Dans le milieu associatif, c'est SOS Villages d'enfants qui a publié un visuel percutant. "Ce n'est pas un Pokémon, alors personne n'en parle! Chaque jour au Maroc, 24 bébés sont abandonnés à la naissance", peut-on lire sur l'affiche qui invite les internautes à parrainer des enfants orphelins ou abandonnés.

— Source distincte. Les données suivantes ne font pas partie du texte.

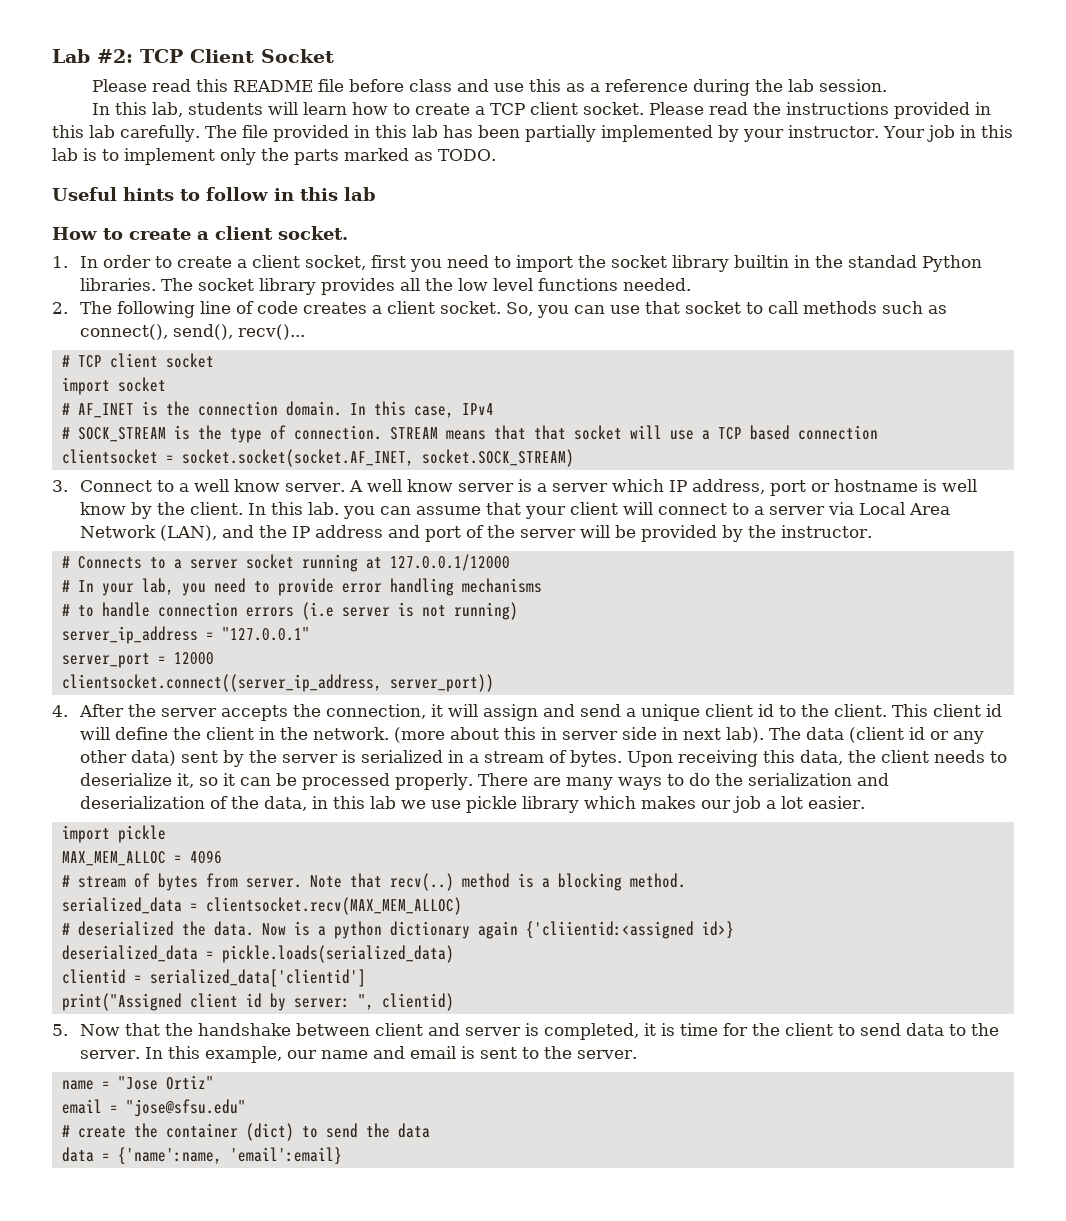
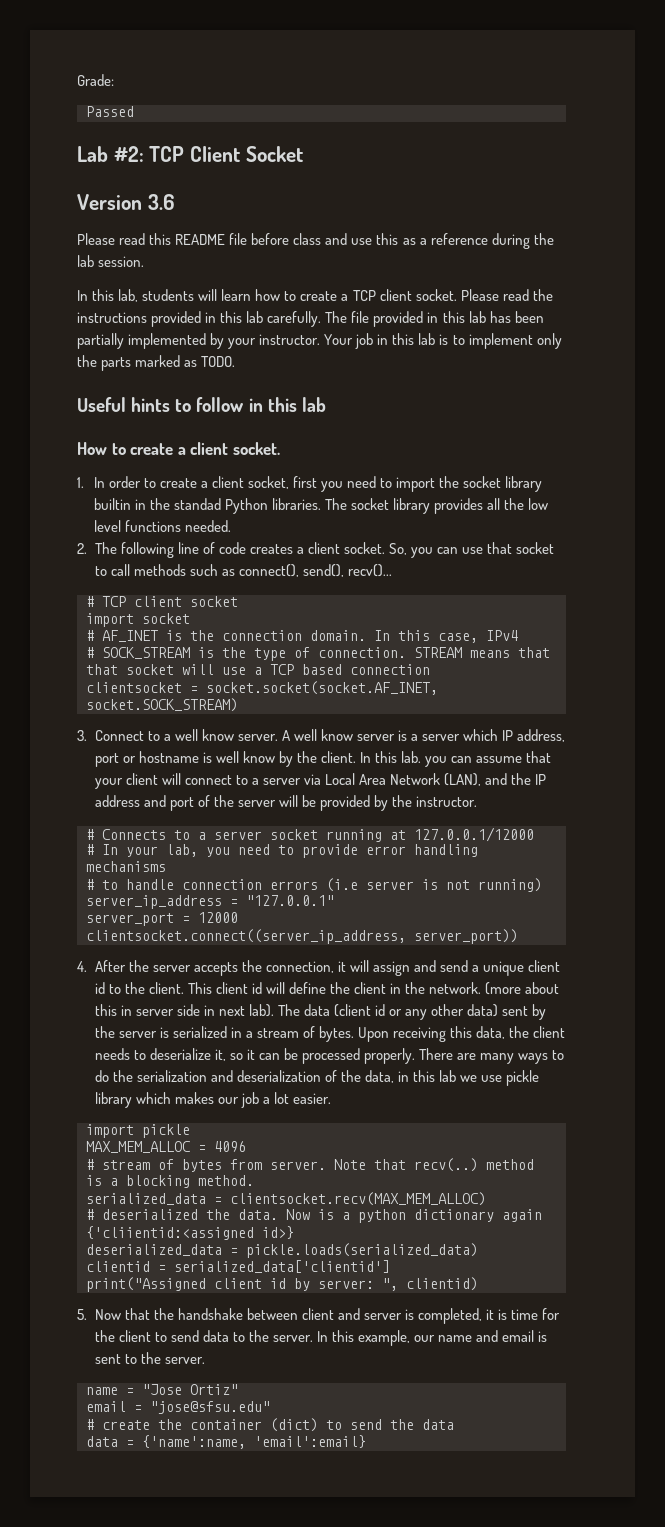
(52, 56) none -> [77,74,114,86] [86,106,134,117] Grade: // Passed //
(334, 56) none -> [77,194,175,210] // Version 3.6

Pokémon Go peut également être un moyen efficace pour promouvoir nos sites historiques et naturels sur le web. C'est dans ce sens que le graphiste marocain Said Sahraoui a souhaité consacré une création graphique pour faire de la publicité à la très belle kasbah Aït Bougerez, située à deux heures de Demnate. Sauf que dans cette pub, c'est un bendir, instrument à percussion cher à la musique Ahouache, folklore très populaire dans cette région, que l'on attrape.

Le jeu-vidéo s'est même incrusté dans la communication institutionnelle. En Jordanie, le compte Twitter officiel du ministère du Tourisme a multiplié les publications sur les Pokémon retrouvés près des monuments du pays. Le ministère a même lancé un concours axé sur ce jeu: les joueurs qui partagent leurs meilleures trouvailles sur les réseaux sociaux peuvent gagner un séjour touristique dans la ville côtière de Aqaba, située dans le sud du pays.

Le jeu phare de Nintendo ne fait pourtant pas que des heureux. Car s'il peut attirer une nouvelle clientèle, il peut sérieusement agacer d'autres établissements qui ne veulent pas se transformer en arènes de jeu. A Washington, le directeur du musée de l'Holocauste a officiellement signifié qu'il était désormais interdit d'attraper des Pokémons dans l'enceinte de l'équipement muséal. La directeur de l'institution est même en train de trouver un moyen avec la société de développement afin d'exclure les lieux du jeu.